» **EXERCISE AIM**:
State how many lines in the listing below include the string "background". The answer is the number alone.

DATASET EXTRACT Start Marker

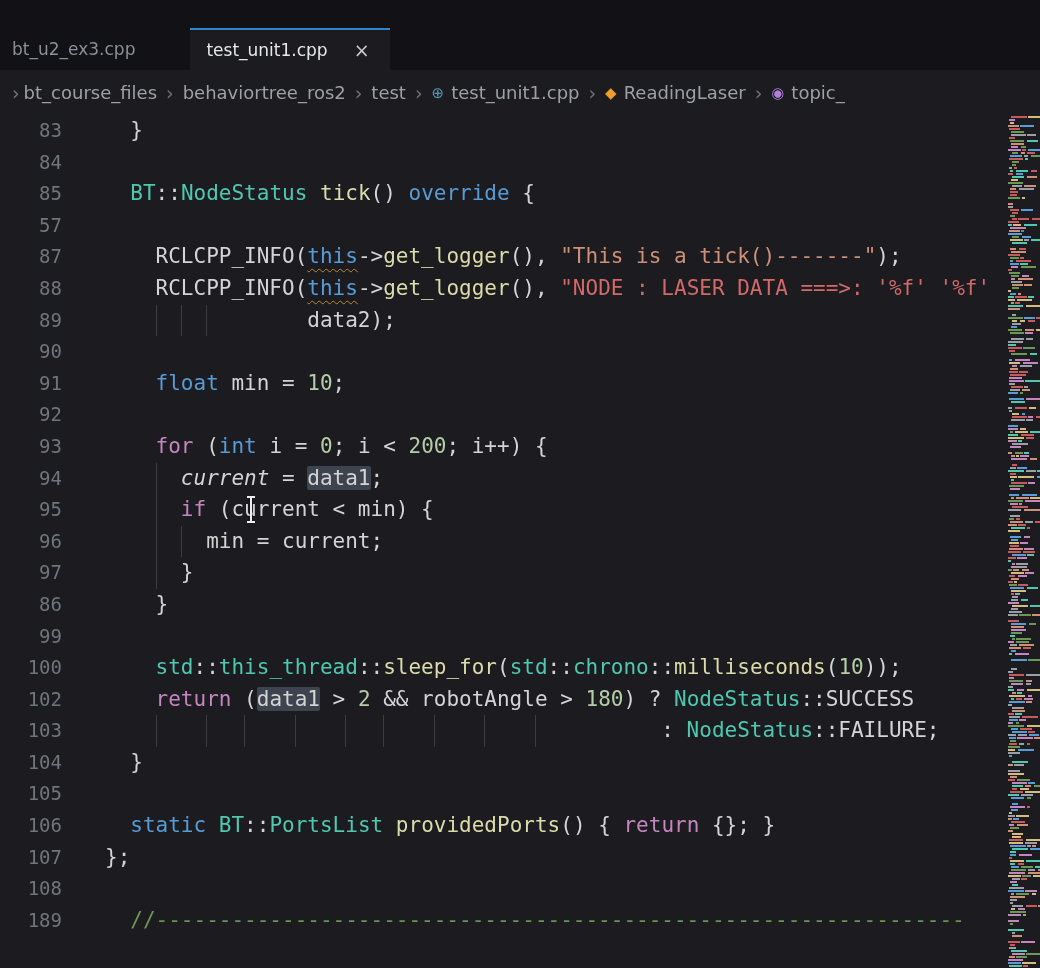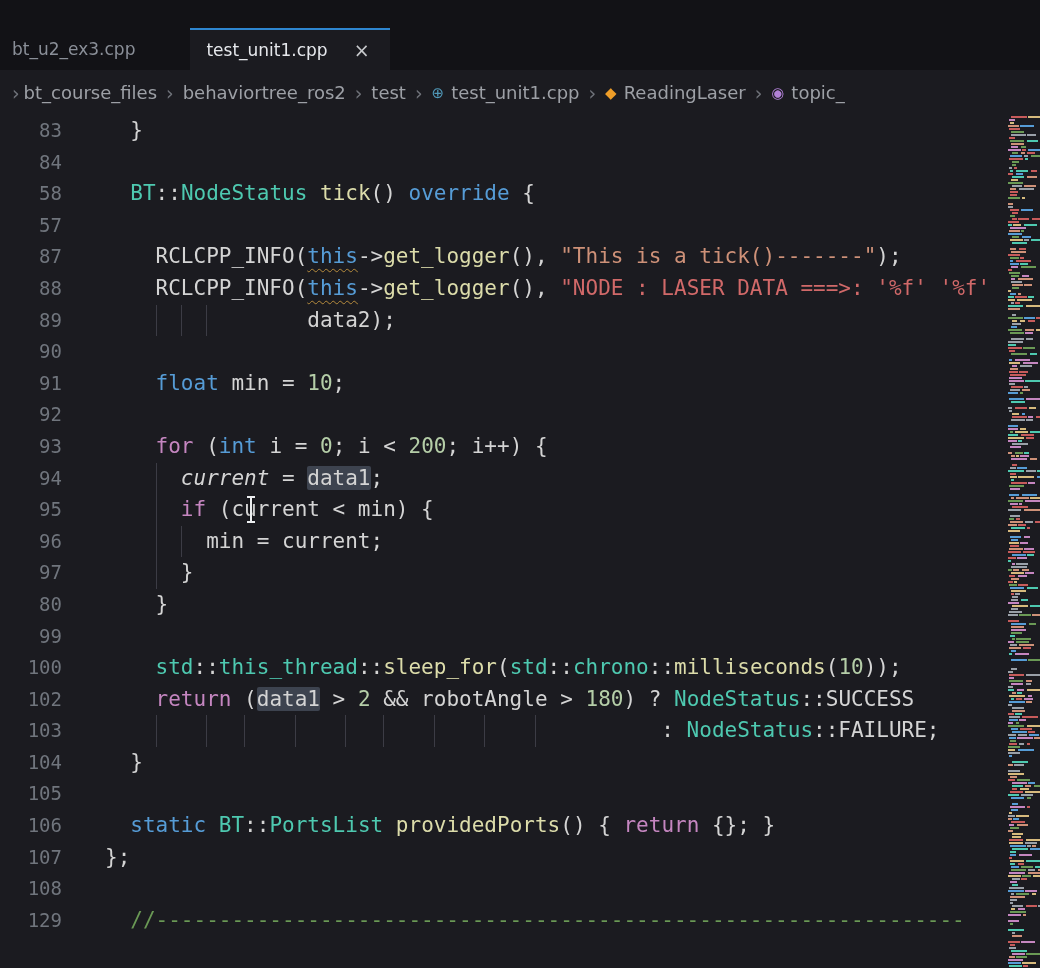--- a/index.html
+++ b/index.html
@@ -94,21 +94,21 @@
     <div class="code">
         <div class="line">
           <div class="gutter">83</div>
           <div class="content"><span style="color: rgb(212, 212, 212);">  }</span></div>
         </div>
         <div class="line">
           <div class="gutter">84</div>
           <div class="content"></div>
         </div>
         <div class="line">
-          <div class="gutter">58</div>
+          <div class="gutter">85</div>
           <div class="content"><span style="color: rgb(212, 212, 212);">  </span><span style="color: rgb(78, 201, 176);">BT</span><span style="color: rgb(212, 212, 212);">::</span><span style="color: rgb(78, 201, 176);">NodeStatus</span><span style="color: rgb(212, 212, 212);"> </span><span style="color: rgb(220, 220, 170);">tick</span><span style="color: rgb(212, 212, 212);">() </span><span style="color: rgb(86, 156, 214);">override</span><span style="color: rgb(212, 212, 212);"> {</span></div>
         </div>
         <div class="line">
           <div class="gutter">57</div>
           <div class="content"></div>
         </div>
         <div class="line">
           <div class="gutter">87</div>
           <div class="content"><span style="color: rgb(212, 212, 212);">    </span><span style="color: rgb(212, 212, 212);">RCLCPP_INFO</span><span style="color: rgb(212, 212, 212);">(</span><span class="squiggle" style="color: rgb(86, 156, 214);">this</span><span style="color: rgb(212, 212, 212);">-&gt;</span><span style="color: rgb(220, 220, 170);">get_logger</span><span style="color: rgb(212, 212, 212);">(), </span><span style="color: rgb(206, 145, 120);">"This is a tick()-------"</span><span style="color: rgb(212, 212, 212);">);</span></div>
         </div>
@@ -145,21 +145,21 @@
         </div>
         <div class="line">
           <div class="gutter">96</div>
           <div class="content"><span class="guide" style="left: 4ch;"></span><span class="guide" style="left: 6ch;"></span><span style="color: rgb(212, 212, 212);">        min = current;</span></div>
         </div>
         <div class="line">
           <div class="gutter">97</div>
           <div class="content"><span class="guide" style="left: 4ch;"></span><span style="color: rgb(212, 212, 212);">      }</span></div>
         </div>
         <div class="line">
-          <div class="gutter">80</div>
+          <div class="gutter">86</div>
           <div class="content"><span style="color: rgb(212, 212, 212);">    }</span></div>
         </div>
         <div class="line">
           <div class="gutter">99</div>
           <div class="content"></div>
         </div>
         <div class="line">
           <div class="gutter">100</div>
           <div class="content"><span style="color: rgb(212, 212, 212);">    </span><span style="color: rgb(78, 201, 176);">std</span><span style="color: rgb(212, 212, 212);">::</span><span style="color: rgb(78, 201, 176);">this_thread</span><span style="color: rgb(212, 212, 212);">::</span><span style="color: rgb(220, 220, 170);">sleep_for</span><span style="color: rgb(212, 212, 212);">(</span><span style="color: rgb(78, 201, 176);">std</span><span style="color: rgb(212, 212, 212);">::</span><span style="color: rgb(78, 201, 176);">chrono</span><span style="color: rgb(212, 212, 212);">::</span><span style="color: rgb(220, 220, 170);">milliseconds</span><span style="color: rgb(212, 212, 212);">(</span><span style="color: rgb(181, 206, 168);">10</span><span style="color: rgb(212, 212, 212);">));</span></div>
         </div>
@@ -185,21 +185,21 @@
         </div>
         <div class="line">
           <div class="gutter">107</div>
           <div class="content"><span style="color: rgb(212, 212, 212);">};</span></div>
         </div>
         <div class="line">
           <div class="gutter">108</div>
           <div class="content"></div>
         </div>
         <div class="line">
-          <div class="gutter">129</div>
+          <div class="gutter">189</div>
           <div class="content"><span style="color: rgb(212, 212, 212);">  </span><span style="color: rgb(106, 153, 85);">//----------------------------------------------------------------</span></div>
         </div>
       </div>
     <div class="minimap">
         <div class="mm-row">
           <span class="mm-seg" style="left: 3px; width: 16px; background: rgb(199, 91, 91);"></span>
           <span class="mm-seg" style="left: 20px; width: 13px; background: rgb(215, 186, 125);"></span>
         </div>
         <div class="mm-row">
           <span class="mm-seg" style="left: 1px; width: 6px; background: rgb(197, 134, 192);"></span>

DATASET EXTRACT End Marker

» **RESPONSE**:
3